[Read "Two Million Tragedies We Can't Ignore," by Jonathan Steele.]
Jonathan Steele's statement that "ultimately, the main responsibility rests with the government of Sudan. The people of Darfur are its citizens" is like saying Hitler's government was responsible for German Jews because they were citizens too. Ultimately the responsibility of stopping a genocidal government rests with the rest of the world, starting with the world's greatest superpower.
-- Jake Hewitt
The recent article about Darfur proposed a solution: "The best single measure to relieve the deepening crisis would be rapid enlargement of the African Union's monitoring force and a new mandate for it to confront the gunmen rather than merely make reports." To rephrase, "The people of Darfur should sit around and wait for some international committees (from neighboring countries with very limited resources and their own significant internal problems) to come up with a solution and implement it. Hopefully not too many of them will be killed by the Janjaweed before their neighbors make up their minds about what to do." Notice that this plan involves the victims (the people of Darfur) waiting and hoping for someone to save them.

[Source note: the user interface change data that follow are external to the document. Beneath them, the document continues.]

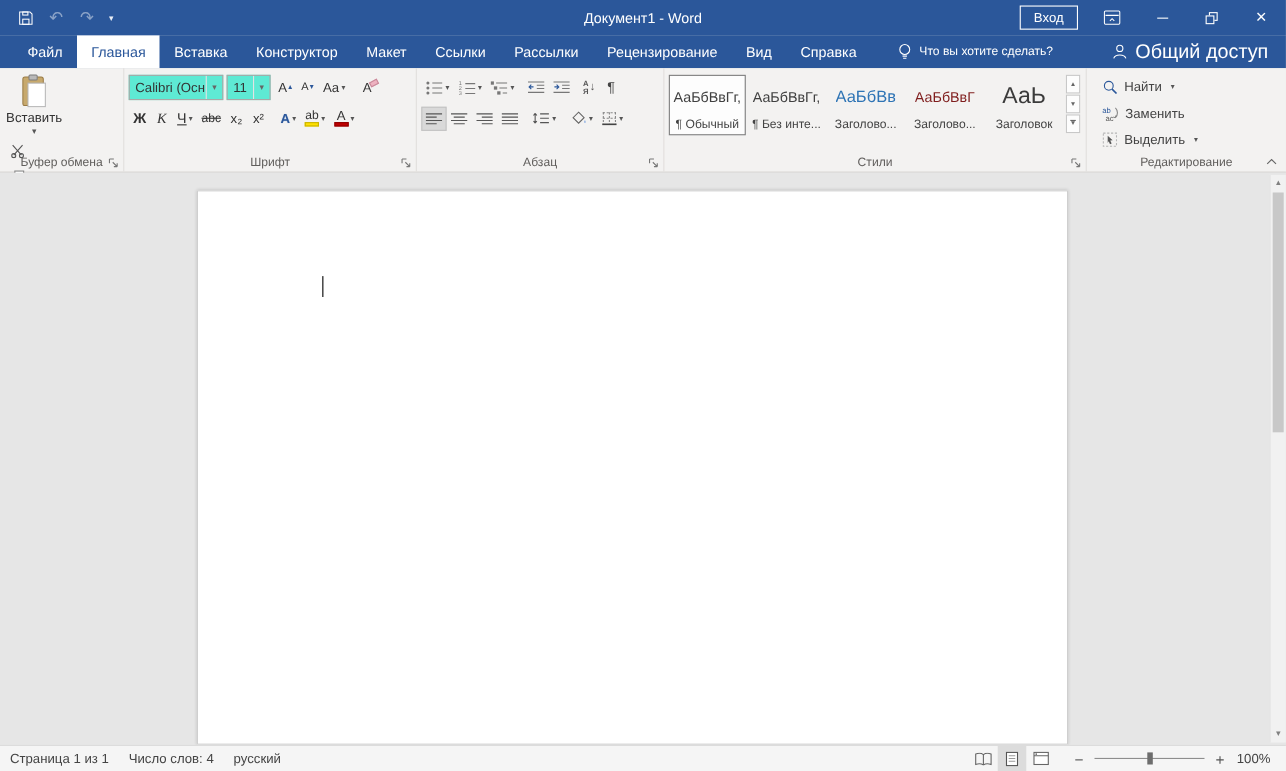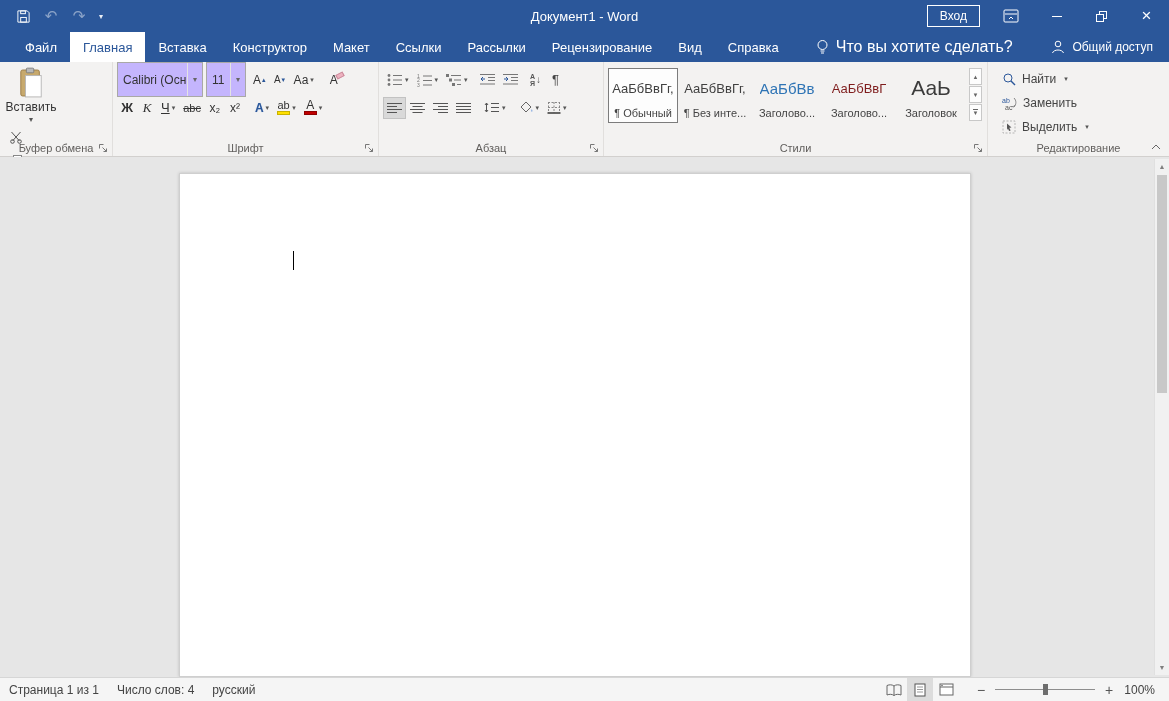"Что вы хотите сделать?" .tellme { font-size: 16px -> 11px }
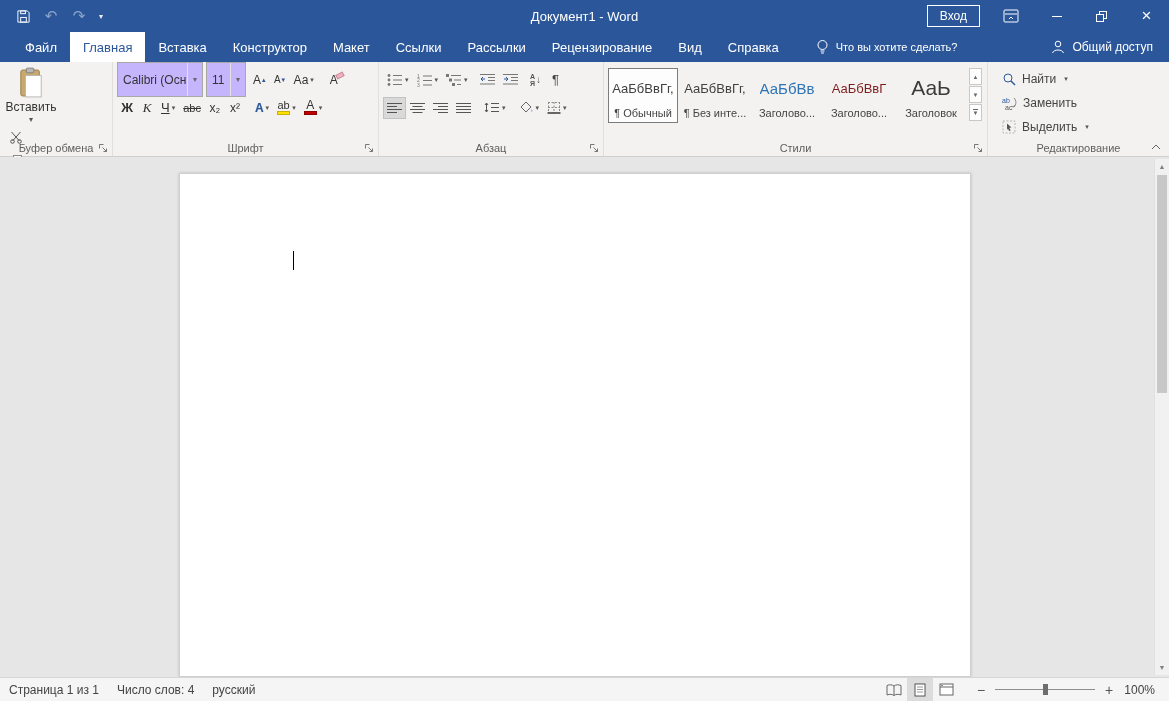"Общий доступ" .share { font-size: 12px -> 18px }
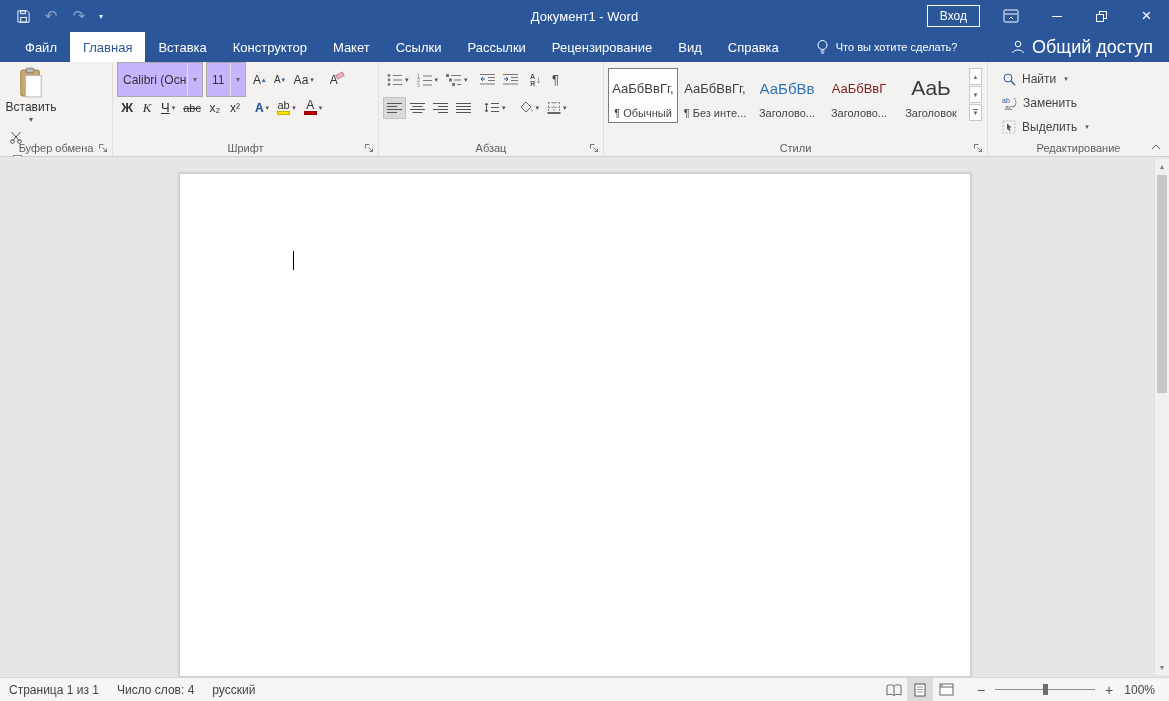"Calibri (Осн" .combo { background: #c4b5fd -> #5eead4; height: 35px -> 23px }
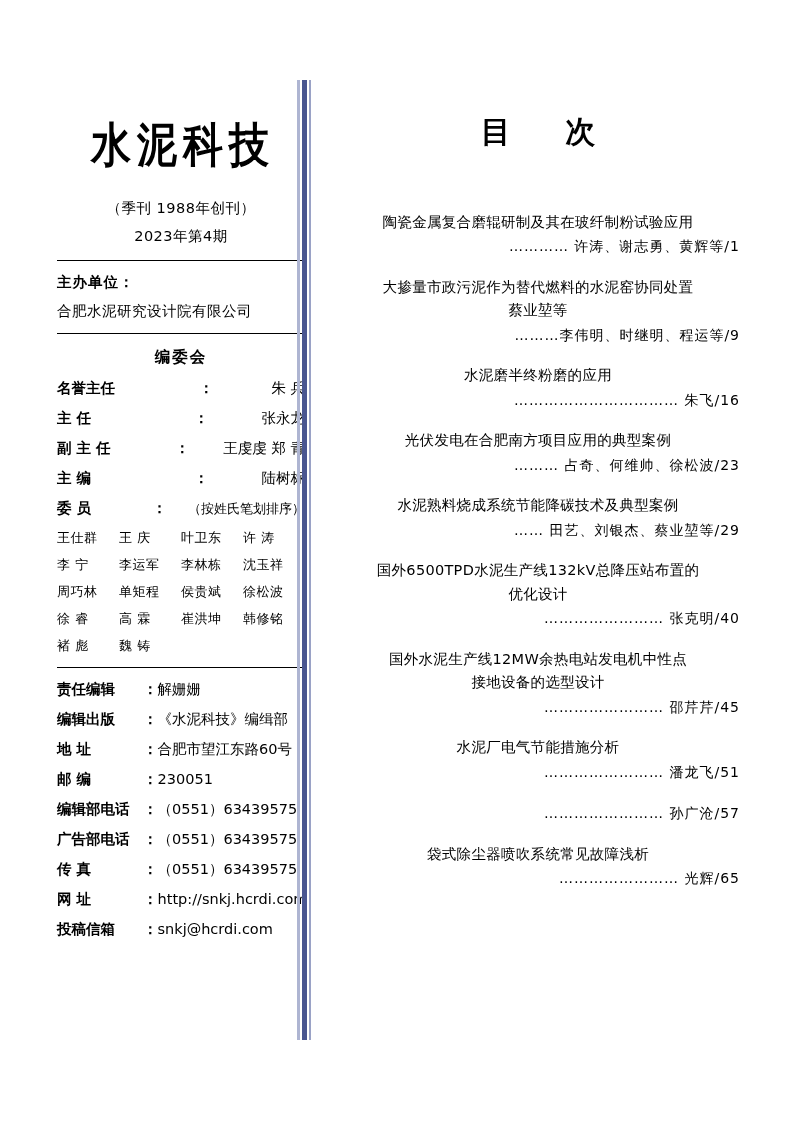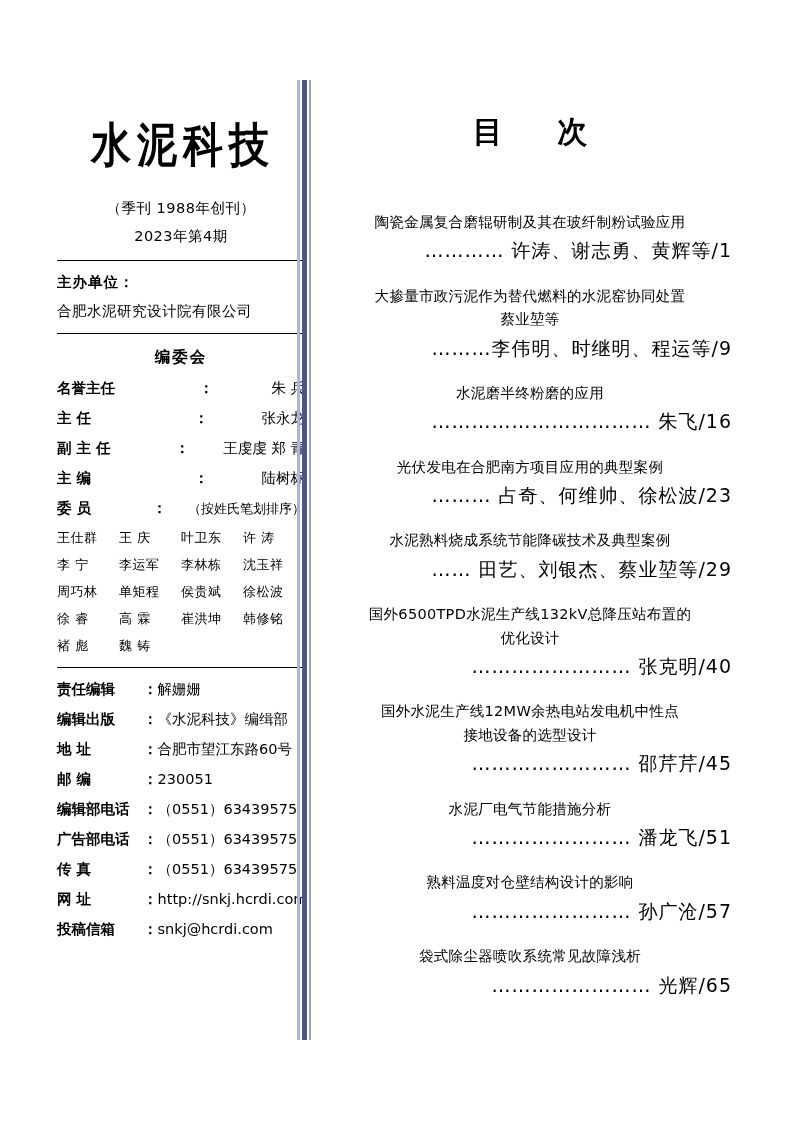"目 次" .toc { left: 328px -> 336px }
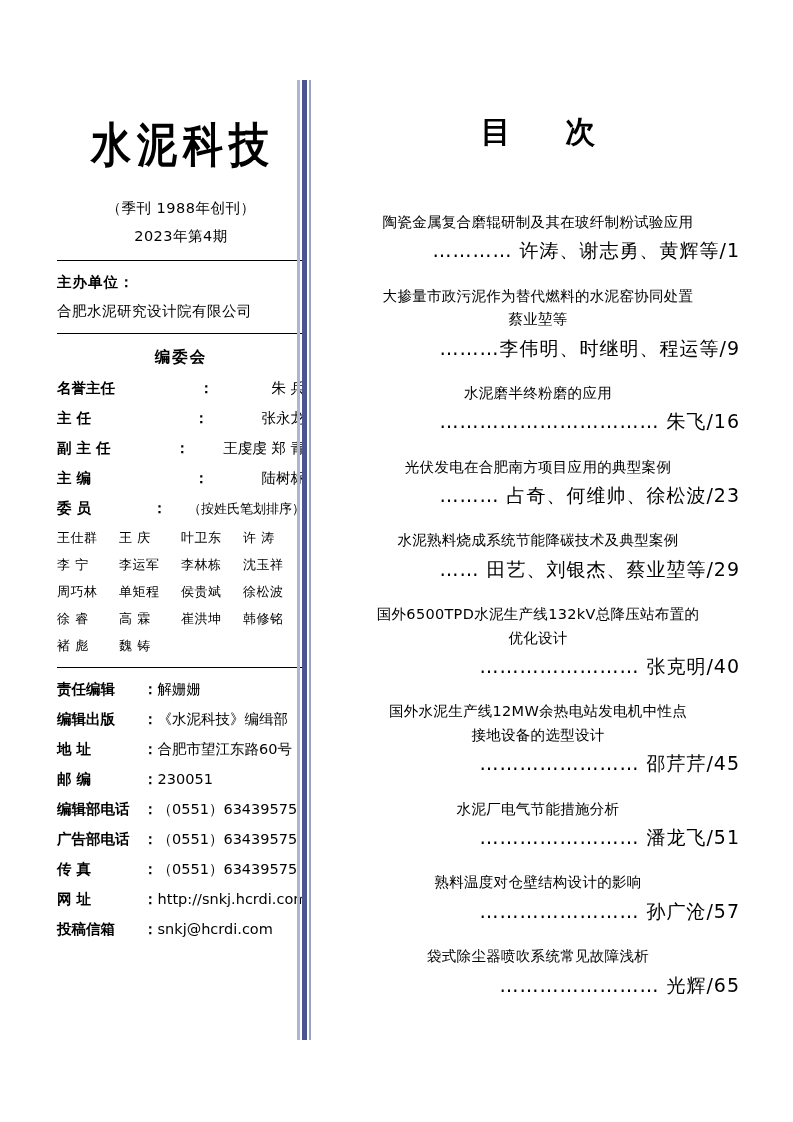"………… 许涛、谢志勇、黄辉等/1" .toc-authors { font-size: 19px -> 14px }
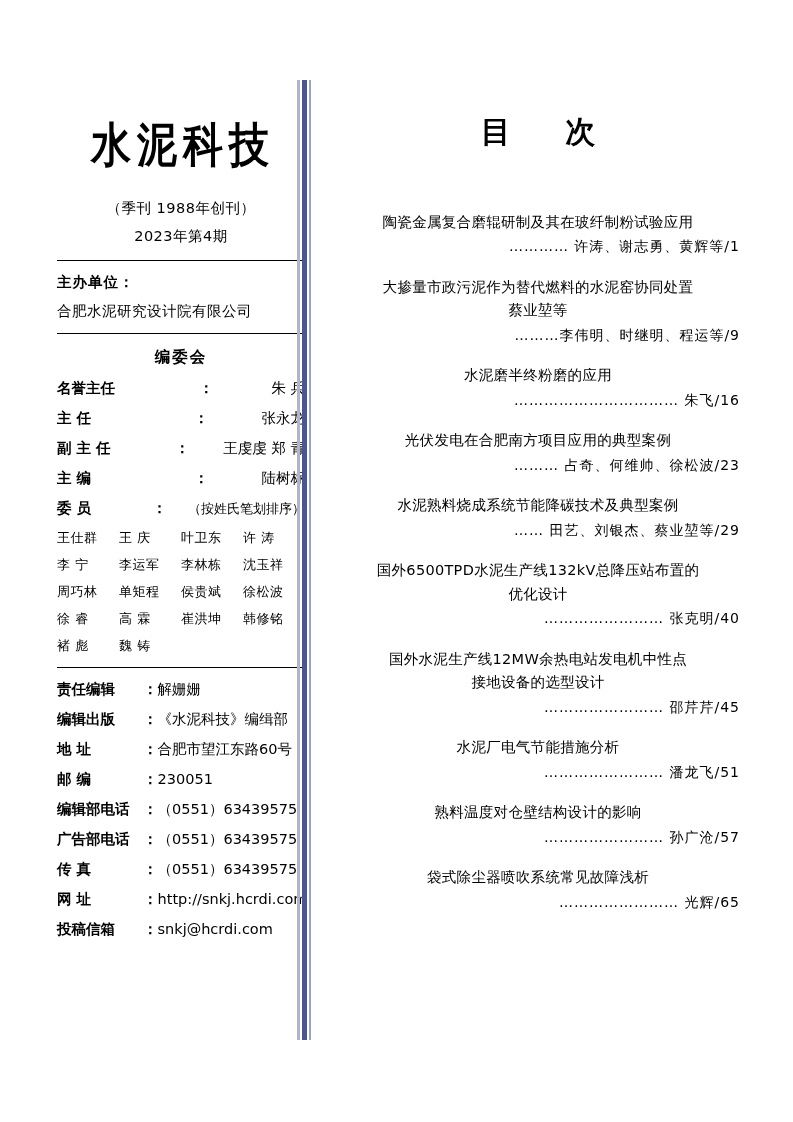"熟料温度对仓壁结构设计的影响" div.toc-line { html: <div>熟料温度对仓壁结构设计的影响</div> -> none }
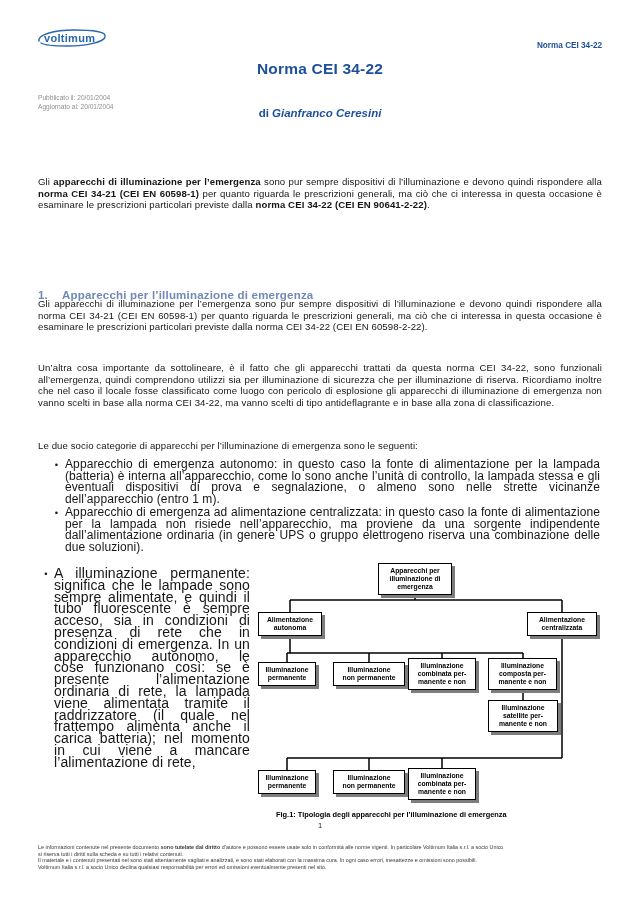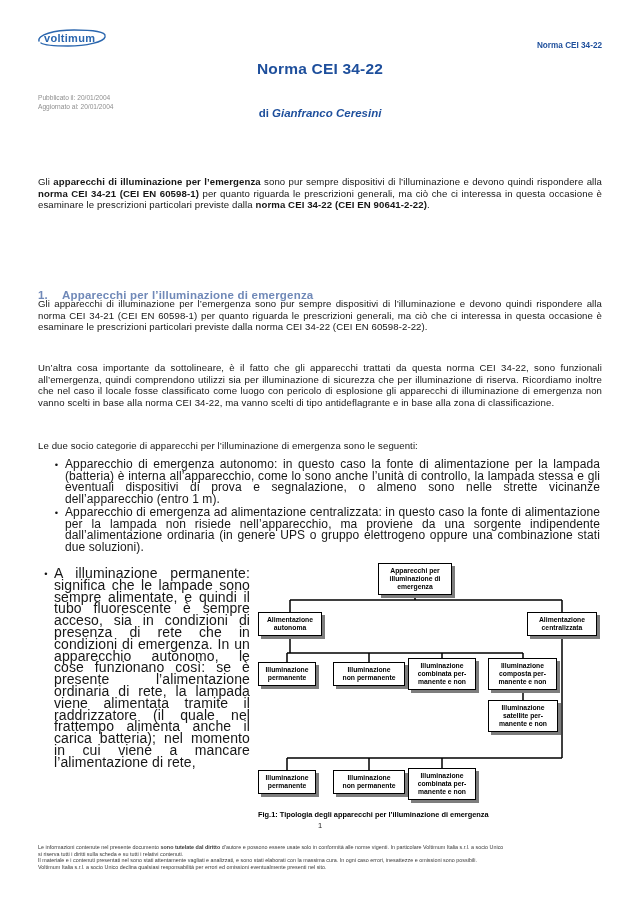"Apparecchio di emergenza ad" div.bullet-text { text: oppure una combinazione stati -> riserva una combinazione delle }
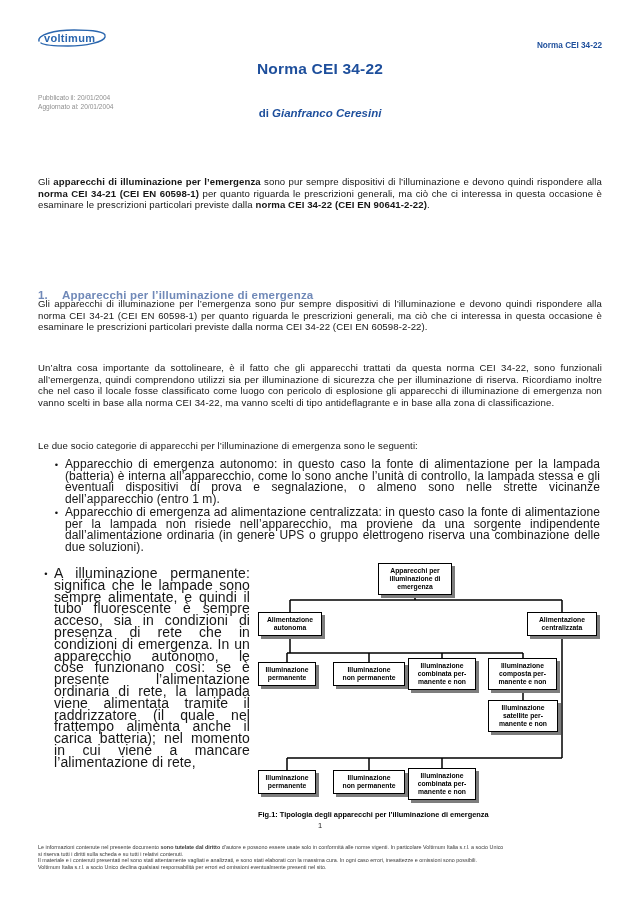"Fig.1: Tipologia degli apparecchi per" .fig-caption { left: 258px -> 276px }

Waiting and hoping is a terrible strategy. Waiting and hoping does not work. People who wait and hope for protection end up waiting for the rest of their lives, which is often not such a long wait.
If the people of Darfur sit around and wait long enough, the problem will solve itself because there won't be any of them left. So I guess from that perspective, Mr. Steele is right. His proposed solution is the same as what the Janjaweed propose: kill them all, problem solved.
On the other hand, if the people of Darfur are provided with cheap, reliable arms and some training, the problem will also solve itself. A better solution to the Darfur crisis, which no one seems to propose, is to provide the victims with the means to defend themselves. The Janjaweed will very quickly decide to go home and rethink their lives and maybe find some other career path after they go on some rape-and-pillage mission and half of them don't return.
-- Joe Leonard
Why isn't someone following the money? Who are the Janjaweed (random bandits? tribalists? Mujahedin?) And who is financing them? And why?
I was a journalist in the southern Sudan in the mid-1970s, and have followed the tragedy of that sad land ever since. Let me tell you: The gold has been flowing from Saudi Arabia since this termless war started in 1955. The Saudis' interest? Not oil, but fertile land. With irrigation from the Blue and White Niles, the southern Sudan will become the Bread Basket of Africa, feeding the Saudis and facilitating the Islamicization of the entire sub-Sahara -- which is, and always has been, the goal of radical Islamists in Khartoum and Saudi Arabia.
-- Harry Minetree
[Read "Getting Some Distance From Howard Dean" in War Room.]
Howard Dean is on the right track in insulting Republicans, and Joe Biden and John Edwards are wrong. The Democrat leadership has been far too polite to and about Republicans. Smiling while Republican attack dogs chew off a leg isn't civil; it's cowardly. Democratic voters want people who fight back. I say we should start making fun of Republicans -- make them the subject of a new generation of jokes about their bogus religiosity, their bigotry and their kowtowing to their bosses.
Howard Dean: Keep it up!
-- Merrily Helgeson
I didn't hear any Republican politicians apologize during the 2004 election, when certain people denigrated the service of John Kerry in Vietnam, and I didn't hear them rushing to heal any hurt feelings when that old couple in a 527 ad referred to people like me and my wife as a "sushi-eating, Volvo-driving, latte-drinking liberal freak show."
Fuck you very much, Sens. Biden and Edwards. Dean doesn't speak for you? You sure as hell don't speak for me. In fact, you disgust me.
-- Ben Henderson
I'm tired of Republicans being free to air any insulting and hateful rhetoric they feel entitled to use on a given day. I've put up with it for most of my life. A little rough and tumble is entirely in order. These sorts of measured, diplomatic approaches by Democrats is what have made the party seem toothless in past elections.
The only distinction that needs to be made is that the comments were directed at the Republican leadership (who really haven't done an honest day's work in their lives), and not at the Republican voters (many of whom, unfortunately, seem happy to work many honest days to support a corrupt and wasteful government).